(Revision tracking records)

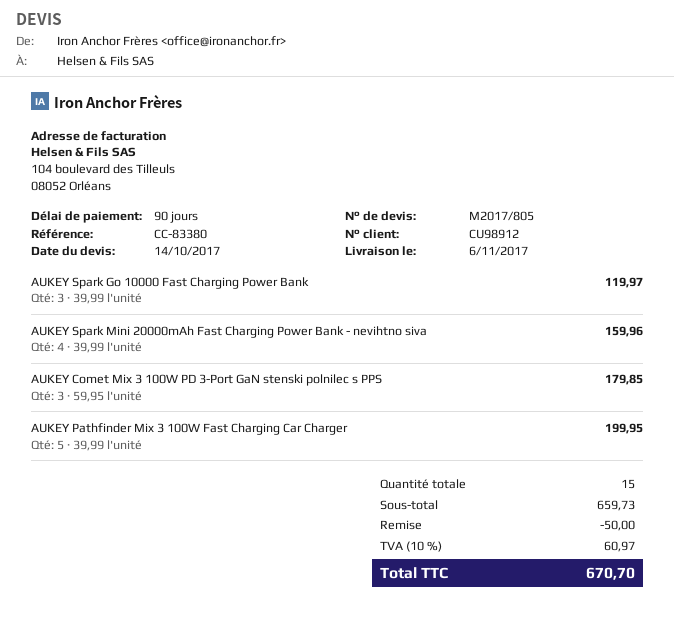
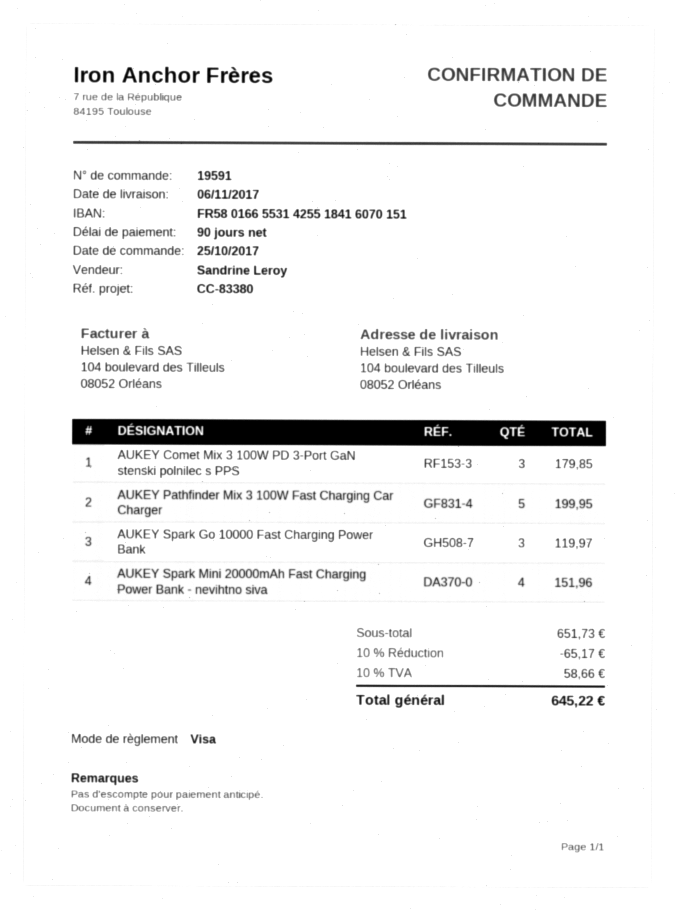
AUKEY Spark Mini 20000mAh Fast Charging Power Bank - nevihtno siva: 4 for 159.96 -> 4 for 151.96
subtotal: 659.73 -> 651.73
discount: 50.00 -> 65.17
tax: 10% = 60.97 -> 10% = 58.66
total: 670.70 -> 645.22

◆ Assignment: Reproduce each line above precisely, with no pictures.

◆ Expected output:
AUKEY Spark Mini 20000mAh Fast Charging Power Bank - nevihtno siva: 4 for 159.96 -> 4 for 151.96
subtotal: 659.73 -> 651.73
discount: 50.00 -> 65.17
tax: 10% = 60.97 -> 10% = 58.66
total: 670.70 -> 645.22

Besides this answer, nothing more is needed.